Upping the Prozac dose didn't work once it pooped out. I'm thinking maybe the good effects of Prozac had to do with its 5-HT2C antagonism? In this way Remeron would be a good substitute, but I'm not sure. 

My anxiety is definitely very specific in terms of what medications will work. Obviously benzos work very well, but other SSRIs and SNRIs haven't, and I've wanted to research which 5-HT (or other) receptors are at play here.


----------



## jim_morrison (Aug 17, 2008)

db0255 said:


> Upping the Prozac dose didn't work once it pooped out. I'm thinking maybe the good effects of Prozac had to do with its 5-HT2C antagonism? In this way Remeron would be a good substitute, but I'm not sure.
> 
> My anxiety is definitely very specific in terms of what medications will work. Obviously benzos work very well, but other SSRIs and SNRIs haven't, and I've wanted to research which 5-HT (or other) receptors are at play here.
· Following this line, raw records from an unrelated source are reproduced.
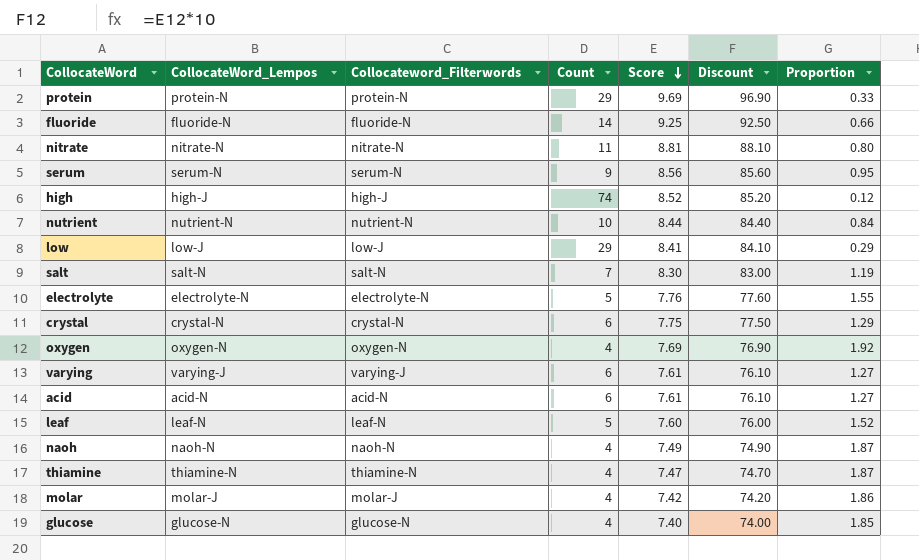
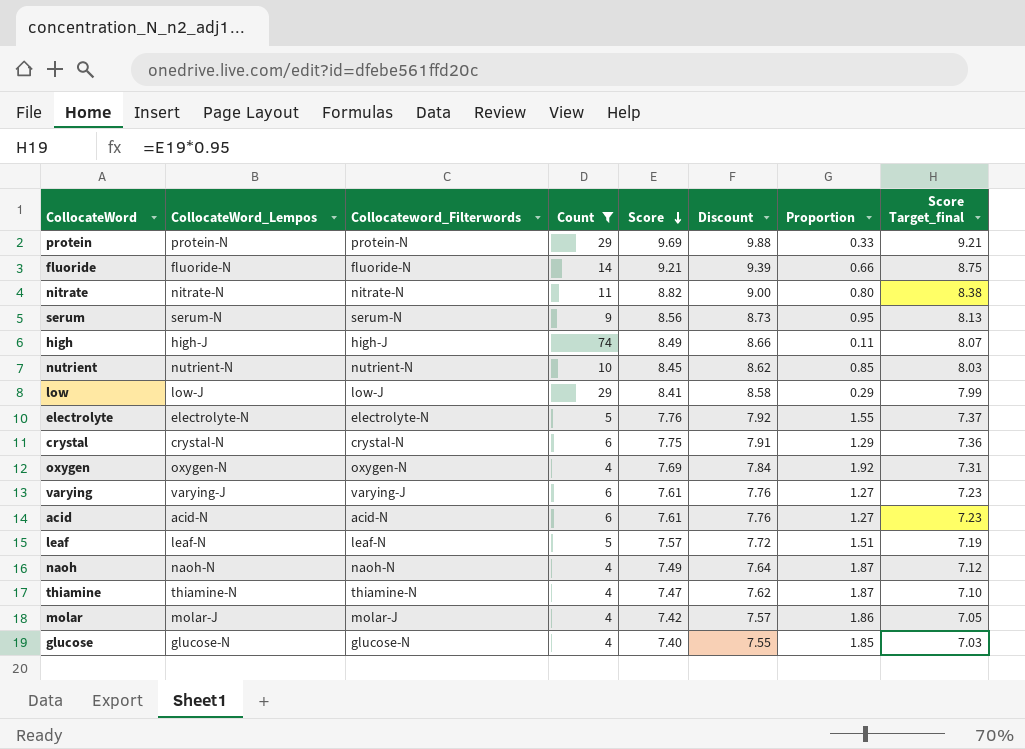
filter: none -> Count != 7
column Discount | formula: [Score] * 10 -> [Score] * 1.02
column Score Target_final | formula: none -> [Score] * 0.95
fluoride | Score: 9.25 -> 9.21
nitrate | Score: 8.81 -> 8.82
high | Score: 8.52 -> 8.49
high | Proportion: 0.12 -> 0.11
nutrient | Score: 8.44 -> 8.45
nutrient | Proportion: 0.84 -> 0.85
leaf | Score: 7.60 -> 7.57
leaf | Proportion: 1.52 -> 1.51

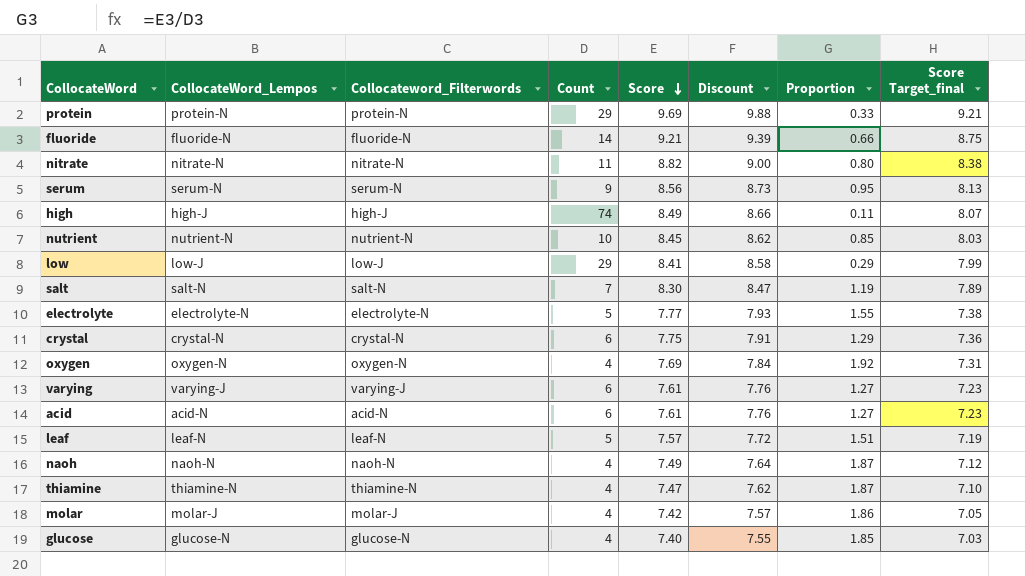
filter: Count != 7 -> none
electrolyte | Score: 7.76 -> 7.77
electrolyte | Discount: 7.92 -> 7.93
electrolyte | Score Target_final: 7.37 -> 7.38

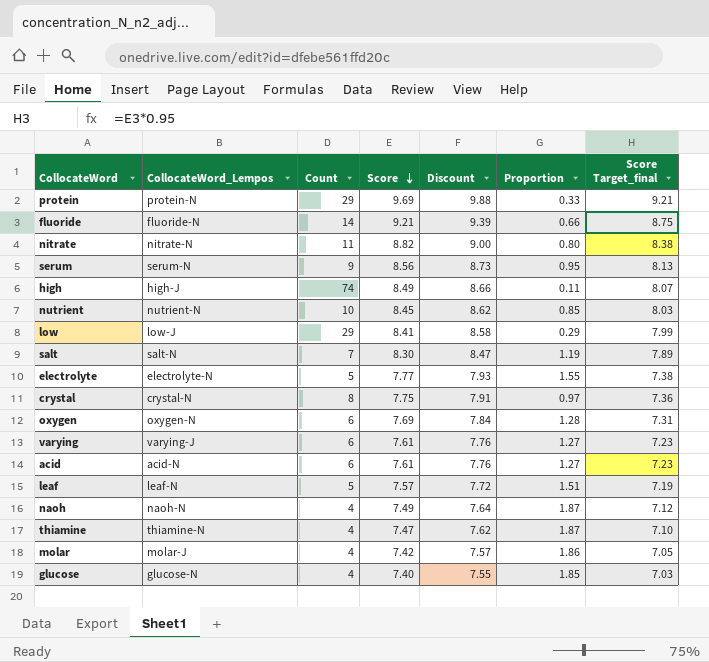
column Collocateword_Filterwords | position: 3 -> none
crystal | Count: 6 -> 8
crystal | Proportion: 1.29 -> 0.97
oxygen | Count: 4 -> 6
oxygen | Proportion: 1.92 -> 1.28

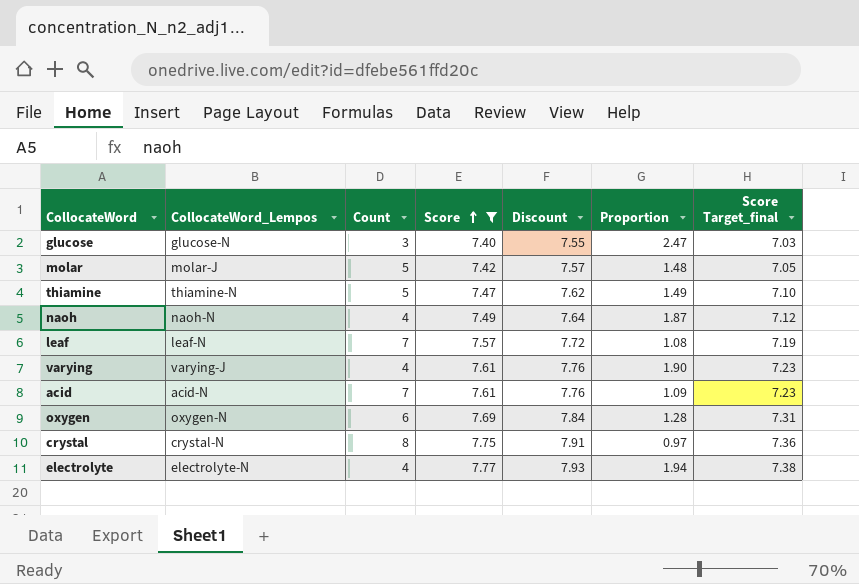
filter: none -> Score <= 7.77
row order: Score descending -> Score ascending
glucose | Count: 4 -> 3
glucose | Proportion: 1.85 -> 2.47
molar | Count: 4 -> 5
molar | Proportion: 1.86 -> 1.48
thiamine | Count: 4 -> 5
thiamine | Proportion: 1.87 -> 1.49
leaf | Count: 5 -> 7
leaf | Proportion: 1.51 -> 1.08
varying | Count: 6 -> 4
varying | Proportion: 1.27 -> 1.90
acid | Count: 6 -> 7
acid | Proportion: 1.27 -> 1.09
electrolyte | Count: 5 -> 4
electrolyte | Proportion: 1.55 -> 1.94

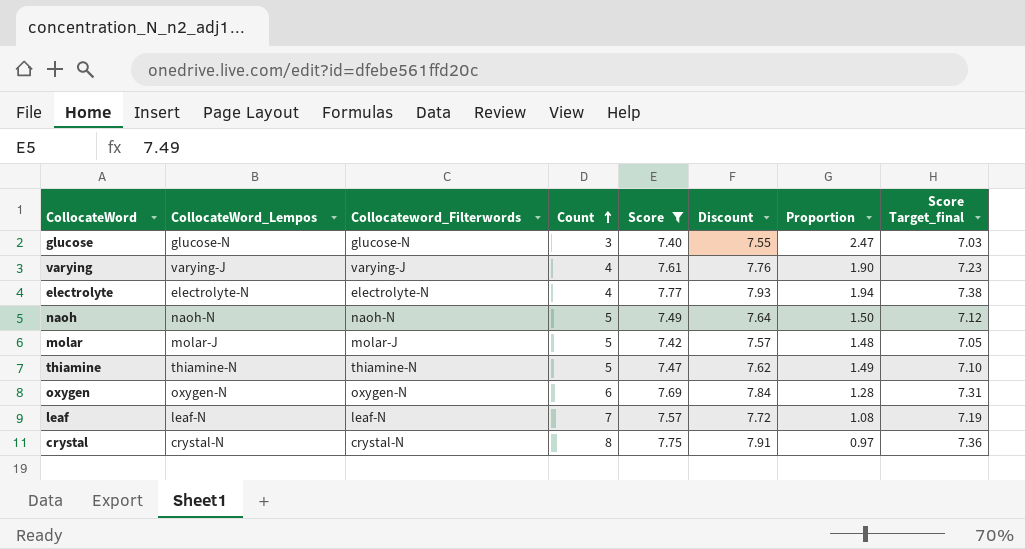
row order: Score ascending -> Count ascending
column Collocateword_Filterwords | position: none -> 3
row acid: acid-N | 7 | 7.61 | 7.76 | 1.09 | 7.23 -> none
naoh | Count: 4 -> 5
naoh | Proportion: 1.87 -> 1.50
I beleive that the 5-HT2C antagonism of remeron is stronger than that of prozac.


----------



## robotaffliction (Jul 24, 2009)

california rocket fuel is supposedly remeron plus effexor. i had been prescribed this combo in addition to neurontin, worked great but i had a seizure on this combination of the three (and neurontin is supposedly a weak-ish anticonvulsant). there's one paper suggesting that mirtazapine can cause epileptiform patterns on EEGs in quite a number of patients, and there's also some small risk of seizure with effexor, but probably this is just robotaffliction-specific and the two together just clobbered my brain. the seizure i had was secondarily generalized tonic-clonic.


----------



## jim_morrison (Aug 17, 2008)

robotaffliction said:


> california rocket fuel is supposedly remeron plus effexor. i had been prescribed this combo in addition to neurontin, worked great but i had a seizure on this combination of the three (and neurontin is supposedly a weak-ish anticonvulsant). there's one paper suggesting that mirtazapine can cause epileptiform patterns on EEGs in quite a number of patients, and there's also some small risk of seizure with effexor, but probably this is just robotaffliction-specific and the two together just clobbered my brain. the seizure i had was secondarily generalized tonic-clonic.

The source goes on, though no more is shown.